EXTRACTED DATA:
== Segment start ==

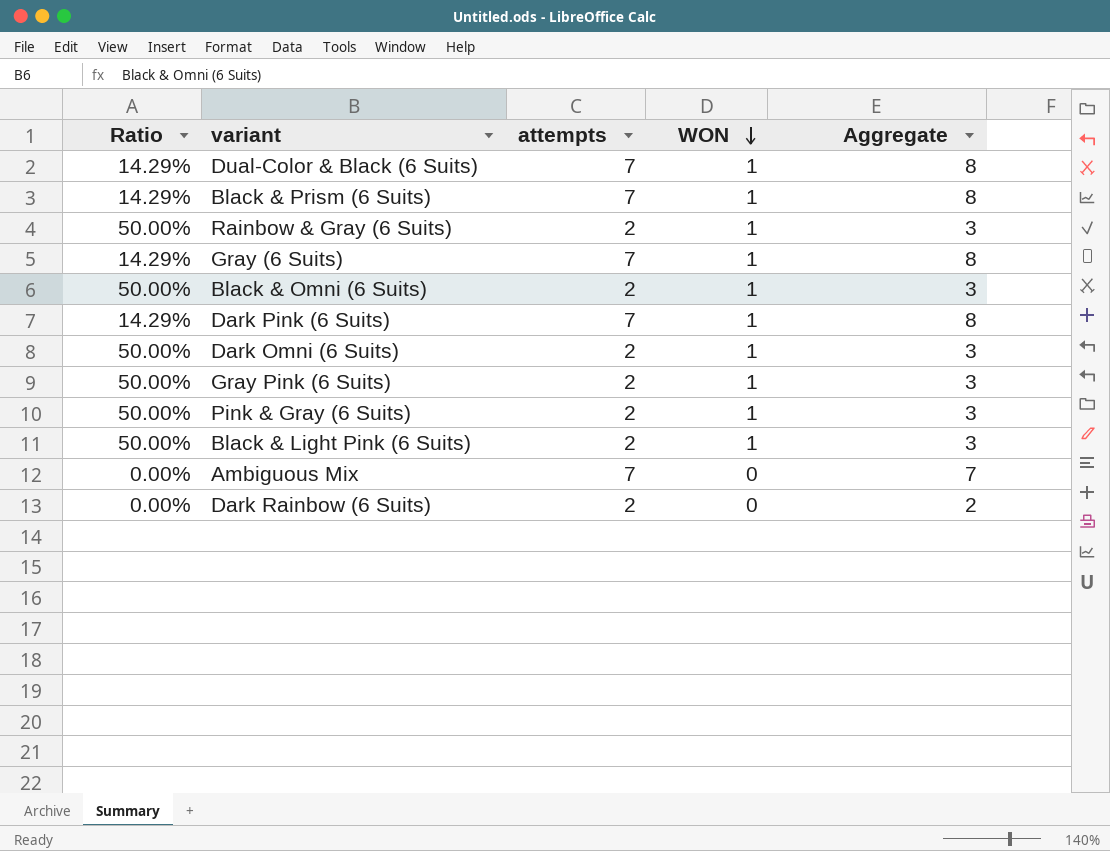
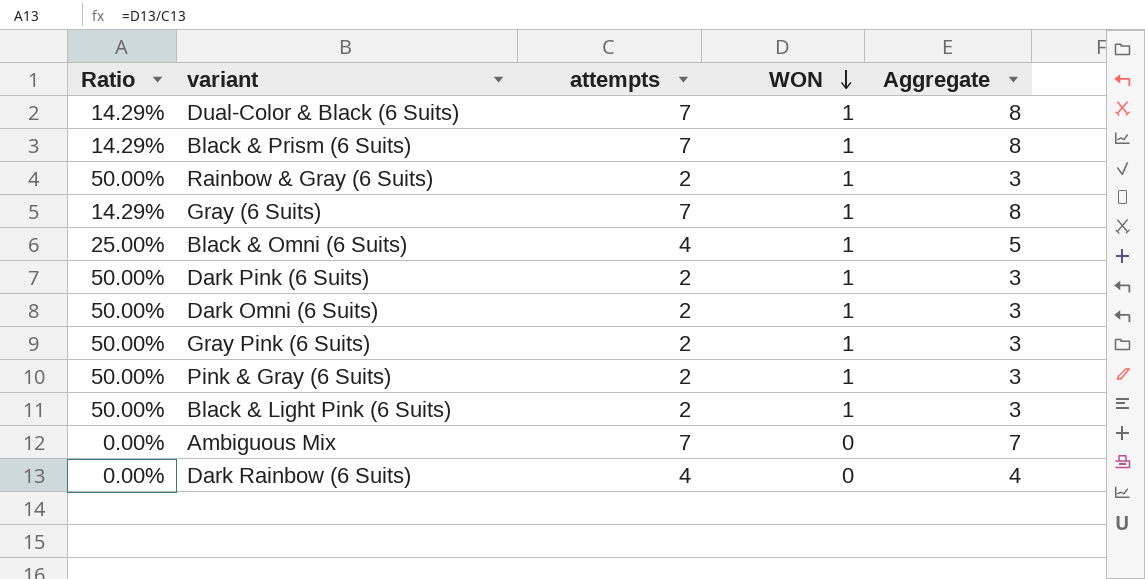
Black & Omni (6 Suits) | Ratio: 50.00% -> 25.00%
Black & Omni (6 Suits) | attempts: 2 -> 4
Black & Omni (6 Suits) | Aggregate: 3 -> 5
Dark Pink (6 Suits) | Ratio: 14.29% -> 50.00%
Dark Pink (6 Suits) | attempts: 7 -> 2
Dark Pink (6 Suits) | Aggregate: 8 -> 3
Dark Rainbow (6 Suits) | attempts: 2 -> 4
Dark Rainbow (6 Suits) | Aggregate: 2 -> 4

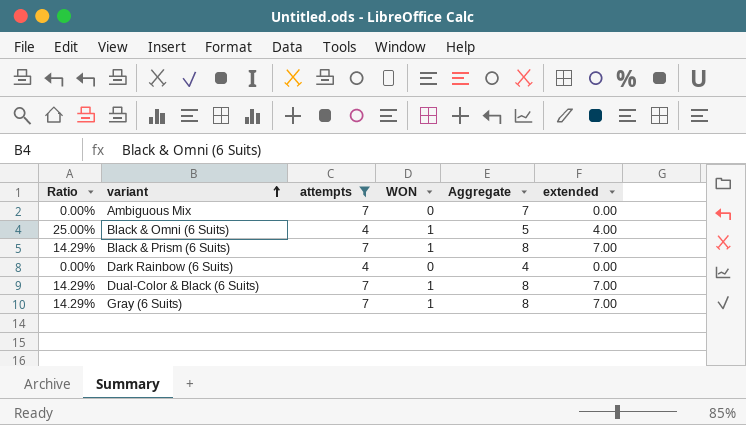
filter: none -> attempts != 2
row order: WON descending -> variant ascending
column extended | formula: none -> [attempts] * [WON]

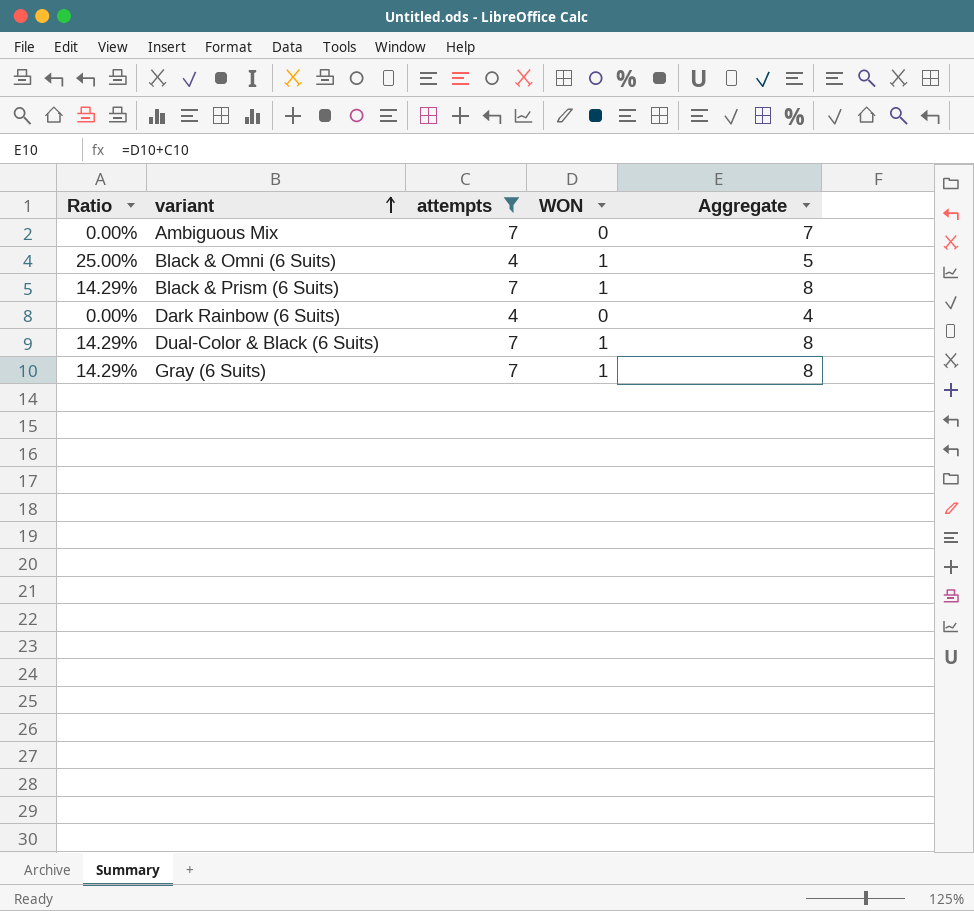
column extended | formula: [attempts] * [WON] -> none

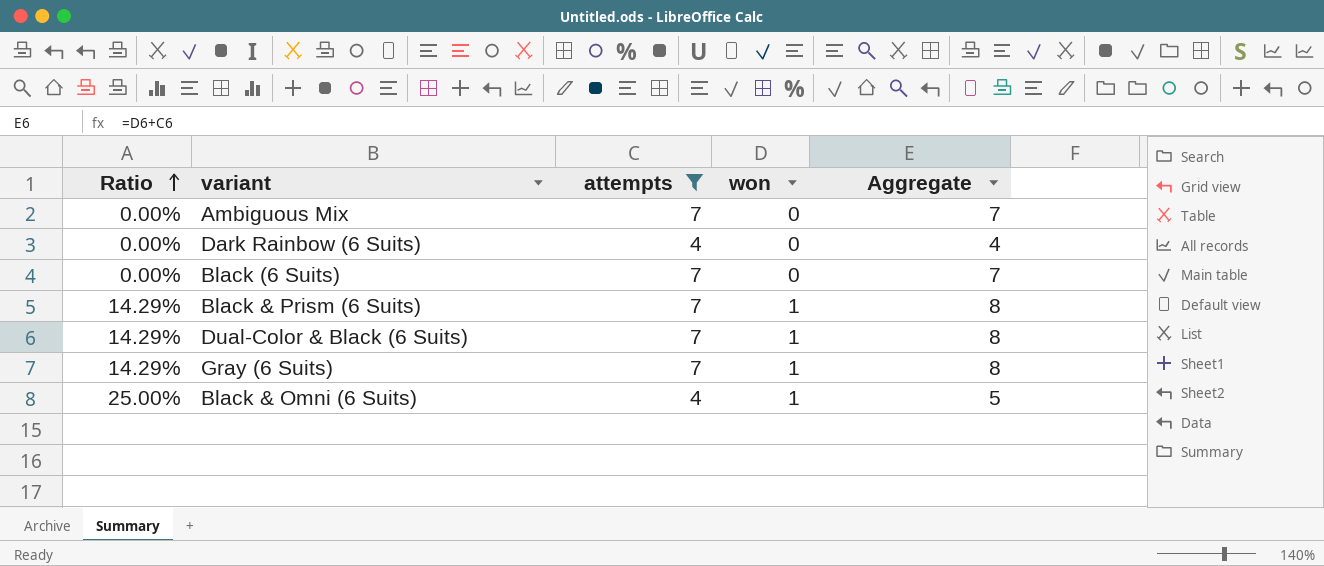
row order: variant ascending -> Ratio ascending
column name: WON -> won
row Black (6 Suits): none -> 0.00% | 7 | 0 | 7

== Segment end ==

TASK DETAILS:
The lines above that hold the string "variant" are to be located and copied.

TASK OUTPUT:
row order: WON descending -> variant ascending
row order: variant ascending -> Ratio ascending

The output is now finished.